In sum, cracking that hard encryption today could be done with a machine 1,000 times less powerful than it would have taken 13 years ago. Even so, 1 million qubits is a lot. Scientists are moving quickly, but they are still a long way from building a machine of that scope that can stay stable long enough to perform the required calculations.

Crypto community needs to act

Quantum computing is not going to break the cryptography protecting people's crypto wallets today. However, the day when it will be able to is closer than many choose to admit. The Bitcoin community is starting to discuss how to prepare, but implementation of any response will take time.

For example, researchers at the University of Kent say that upgrading to post-quantum cryptosystems could take 75 days of downtime -- or over 300 days if the Bitcoin network operated at 75% capacity. The community would also need to reach a consensus about how to handle the old and abandoned Bitcoins that cannot be transferred to safe addresses.

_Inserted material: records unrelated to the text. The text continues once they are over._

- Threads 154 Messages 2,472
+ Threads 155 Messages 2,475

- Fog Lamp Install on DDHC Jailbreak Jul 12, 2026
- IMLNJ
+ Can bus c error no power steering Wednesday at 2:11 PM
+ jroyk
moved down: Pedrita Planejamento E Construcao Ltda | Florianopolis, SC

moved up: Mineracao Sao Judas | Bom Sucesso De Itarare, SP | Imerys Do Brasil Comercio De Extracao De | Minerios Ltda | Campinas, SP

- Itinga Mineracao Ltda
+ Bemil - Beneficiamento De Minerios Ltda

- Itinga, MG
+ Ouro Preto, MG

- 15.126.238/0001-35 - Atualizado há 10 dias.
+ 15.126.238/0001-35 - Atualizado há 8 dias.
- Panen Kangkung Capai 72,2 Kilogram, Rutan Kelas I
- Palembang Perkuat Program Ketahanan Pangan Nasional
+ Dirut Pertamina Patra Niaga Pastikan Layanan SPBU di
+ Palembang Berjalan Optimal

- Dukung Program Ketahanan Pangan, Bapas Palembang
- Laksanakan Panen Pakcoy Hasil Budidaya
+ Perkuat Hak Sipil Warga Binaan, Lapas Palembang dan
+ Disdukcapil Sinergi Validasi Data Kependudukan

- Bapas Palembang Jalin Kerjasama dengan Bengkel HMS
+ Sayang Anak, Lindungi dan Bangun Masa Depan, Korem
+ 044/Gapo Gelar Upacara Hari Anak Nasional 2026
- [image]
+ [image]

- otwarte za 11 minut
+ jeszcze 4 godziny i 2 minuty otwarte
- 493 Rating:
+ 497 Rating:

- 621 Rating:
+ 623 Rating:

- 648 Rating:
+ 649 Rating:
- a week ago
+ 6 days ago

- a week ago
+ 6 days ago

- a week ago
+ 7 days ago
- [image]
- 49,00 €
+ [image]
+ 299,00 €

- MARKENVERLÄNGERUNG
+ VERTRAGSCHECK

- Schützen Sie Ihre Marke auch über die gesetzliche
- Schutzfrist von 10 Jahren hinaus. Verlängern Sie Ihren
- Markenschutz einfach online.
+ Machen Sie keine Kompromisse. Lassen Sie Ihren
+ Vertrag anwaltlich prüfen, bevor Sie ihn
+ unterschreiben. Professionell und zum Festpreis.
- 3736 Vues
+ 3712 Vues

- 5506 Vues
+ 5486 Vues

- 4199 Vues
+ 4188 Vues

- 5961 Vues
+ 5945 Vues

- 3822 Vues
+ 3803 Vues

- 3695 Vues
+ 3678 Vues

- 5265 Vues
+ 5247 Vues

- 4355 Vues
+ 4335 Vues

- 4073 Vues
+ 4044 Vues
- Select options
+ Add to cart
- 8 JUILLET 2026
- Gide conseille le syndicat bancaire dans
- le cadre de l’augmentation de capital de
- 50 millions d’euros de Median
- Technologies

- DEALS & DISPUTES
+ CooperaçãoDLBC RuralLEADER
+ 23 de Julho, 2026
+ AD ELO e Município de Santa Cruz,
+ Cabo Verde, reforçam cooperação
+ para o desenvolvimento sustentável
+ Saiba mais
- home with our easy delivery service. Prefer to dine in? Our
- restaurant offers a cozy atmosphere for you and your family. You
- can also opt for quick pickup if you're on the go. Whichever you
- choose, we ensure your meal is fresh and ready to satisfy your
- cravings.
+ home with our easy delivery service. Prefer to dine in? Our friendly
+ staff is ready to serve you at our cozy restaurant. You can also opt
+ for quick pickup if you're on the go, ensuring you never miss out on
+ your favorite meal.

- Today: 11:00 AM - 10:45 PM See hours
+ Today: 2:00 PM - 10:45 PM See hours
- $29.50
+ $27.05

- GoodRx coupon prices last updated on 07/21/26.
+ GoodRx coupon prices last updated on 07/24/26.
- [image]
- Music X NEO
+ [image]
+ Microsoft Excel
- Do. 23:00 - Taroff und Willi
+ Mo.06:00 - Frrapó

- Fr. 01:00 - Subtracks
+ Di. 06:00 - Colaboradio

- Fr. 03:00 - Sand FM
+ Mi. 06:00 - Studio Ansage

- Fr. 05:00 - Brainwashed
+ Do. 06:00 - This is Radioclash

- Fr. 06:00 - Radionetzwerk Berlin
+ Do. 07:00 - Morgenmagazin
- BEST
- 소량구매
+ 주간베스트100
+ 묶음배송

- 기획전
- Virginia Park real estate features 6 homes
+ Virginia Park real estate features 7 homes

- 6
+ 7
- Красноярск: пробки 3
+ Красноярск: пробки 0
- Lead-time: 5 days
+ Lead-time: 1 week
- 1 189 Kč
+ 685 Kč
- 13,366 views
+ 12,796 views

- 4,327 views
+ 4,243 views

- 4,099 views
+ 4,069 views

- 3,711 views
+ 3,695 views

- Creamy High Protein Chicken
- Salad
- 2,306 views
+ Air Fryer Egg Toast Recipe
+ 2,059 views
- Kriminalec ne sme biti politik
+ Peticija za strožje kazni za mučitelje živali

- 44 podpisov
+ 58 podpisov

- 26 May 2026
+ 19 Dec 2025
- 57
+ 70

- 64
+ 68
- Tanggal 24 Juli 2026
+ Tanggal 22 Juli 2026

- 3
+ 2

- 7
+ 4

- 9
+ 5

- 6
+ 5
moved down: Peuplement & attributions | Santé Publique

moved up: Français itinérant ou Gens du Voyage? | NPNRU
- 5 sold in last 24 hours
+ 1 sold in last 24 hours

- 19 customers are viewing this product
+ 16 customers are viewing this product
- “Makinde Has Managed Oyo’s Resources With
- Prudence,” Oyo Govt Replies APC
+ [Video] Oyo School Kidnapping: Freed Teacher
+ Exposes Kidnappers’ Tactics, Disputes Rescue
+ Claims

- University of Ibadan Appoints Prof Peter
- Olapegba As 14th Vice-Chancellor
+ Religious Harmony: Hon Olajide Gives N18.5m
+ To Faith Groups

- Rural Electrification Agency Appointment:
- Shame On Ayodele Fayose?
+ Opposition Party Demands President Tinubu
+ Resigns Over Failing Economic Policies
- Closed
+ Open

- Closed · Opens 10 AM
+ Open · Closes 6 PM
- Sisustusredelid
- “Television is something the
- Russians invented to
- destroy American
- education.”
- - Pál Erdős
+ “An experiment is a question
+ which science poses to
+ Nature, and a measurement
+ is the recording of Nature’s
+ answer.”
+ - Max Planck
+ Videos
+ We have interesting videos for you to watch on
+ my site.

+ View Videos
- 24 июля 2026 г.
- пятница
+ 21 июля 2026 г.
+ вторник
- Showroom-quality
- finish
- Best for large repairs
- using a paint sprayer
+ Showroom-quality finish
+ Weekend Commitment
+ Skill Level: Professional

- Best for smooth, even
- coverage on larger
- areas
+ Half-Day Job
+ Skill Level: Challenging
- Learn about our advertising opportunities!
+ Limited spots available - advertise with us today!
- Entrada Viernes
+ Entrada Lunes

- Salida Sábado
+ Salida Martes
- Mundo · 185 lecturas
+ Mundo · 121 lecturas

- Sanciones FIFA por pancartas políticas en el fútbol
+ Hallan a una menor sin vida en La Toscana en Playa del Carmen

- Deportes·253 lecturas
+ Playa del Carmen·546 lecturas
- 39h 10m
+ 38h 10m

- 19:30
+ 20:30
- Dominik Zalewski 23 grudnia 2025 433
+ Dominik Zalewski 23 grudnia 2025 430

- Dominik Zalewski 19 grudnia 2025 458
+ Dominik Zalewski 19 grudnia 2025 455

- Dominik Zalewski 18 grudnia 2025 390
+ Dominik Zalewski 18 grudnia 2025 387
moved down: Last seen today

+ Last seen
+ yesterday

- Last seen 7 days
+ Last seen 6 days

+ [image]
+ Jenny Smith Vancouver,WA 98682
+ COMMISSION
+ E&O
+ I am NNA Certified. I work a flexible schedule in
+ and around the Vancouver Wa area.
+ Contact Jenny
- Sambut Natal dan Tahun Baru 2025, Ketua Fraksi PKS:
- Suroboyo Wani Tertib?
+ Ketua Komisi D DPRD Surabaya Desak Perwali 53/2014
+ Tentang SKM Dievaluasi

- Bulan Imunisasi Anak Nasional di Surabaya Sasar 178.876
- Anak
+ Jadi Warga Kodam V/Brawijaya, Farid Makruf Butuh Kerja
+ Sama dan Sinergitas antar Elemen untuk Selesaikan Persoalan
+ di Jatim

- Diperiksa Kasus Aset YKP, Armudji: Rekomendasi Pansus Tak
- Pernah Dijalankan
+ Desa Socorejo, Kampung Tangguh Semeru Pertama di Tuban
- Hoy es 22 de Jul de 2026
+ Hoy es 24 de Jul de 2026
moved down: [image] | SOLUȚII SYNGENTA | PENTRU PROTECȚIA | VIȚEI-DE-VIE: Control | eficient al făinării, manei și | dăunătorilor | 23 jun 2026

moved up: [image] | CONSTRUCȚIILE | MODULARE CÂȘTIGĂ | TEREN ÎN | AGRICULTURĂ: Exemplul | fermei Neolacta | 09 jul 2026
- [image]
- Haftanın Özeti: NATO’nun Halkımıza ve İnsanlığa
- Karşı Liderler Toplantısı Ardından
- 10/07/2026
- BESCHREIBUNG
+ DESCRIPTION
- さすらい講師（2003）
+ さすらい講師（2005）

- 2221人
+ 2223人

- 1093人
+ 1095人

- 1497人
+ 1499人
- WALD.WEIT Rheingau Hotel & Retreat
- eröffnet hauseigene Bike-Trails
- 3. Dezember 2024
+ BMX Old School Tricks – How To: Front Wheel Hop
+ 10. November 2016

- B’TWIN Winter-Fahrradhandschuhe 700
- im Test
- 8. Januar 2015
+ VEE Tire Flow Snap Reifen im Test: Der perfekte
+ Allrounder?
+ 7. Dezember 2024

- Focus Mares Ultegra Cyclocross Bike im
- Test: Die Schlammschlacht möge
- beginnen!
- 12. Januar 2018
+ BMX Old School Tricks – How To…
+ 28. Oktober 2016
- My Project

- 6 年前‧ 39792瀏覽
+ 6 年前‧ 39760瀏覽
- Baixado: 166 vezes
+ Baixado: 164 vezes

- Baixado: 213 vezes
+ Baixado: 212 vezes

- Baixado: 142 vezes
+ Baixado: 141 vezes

What the quantum threat means for investors

If you are a holder of Bitcoin, it's important to understand the nature of this problem and to ensure that your Bitcoin is in a secure address. More broadly, you should consider how this looming threat impacts your investment thesis. If you invested in Bitcoin because you saw potential in its secure, decentralized transactions, the threat from quantum computing could undermine your rationale.

Some cryptos, such as Solana (SOL -2.66%), are actively pursuing post-quantum security. And some newer crypto projects already boast about their protocols' resistance to quantum computing attacks. However, buying smaller altcoins comes with its own risks. Frankly, in a worst-case scenario where millions of hacked Bitcoins flood the market, it is hard to imagine how even quantum-resistant projects would avoid getting washed away in the chaos.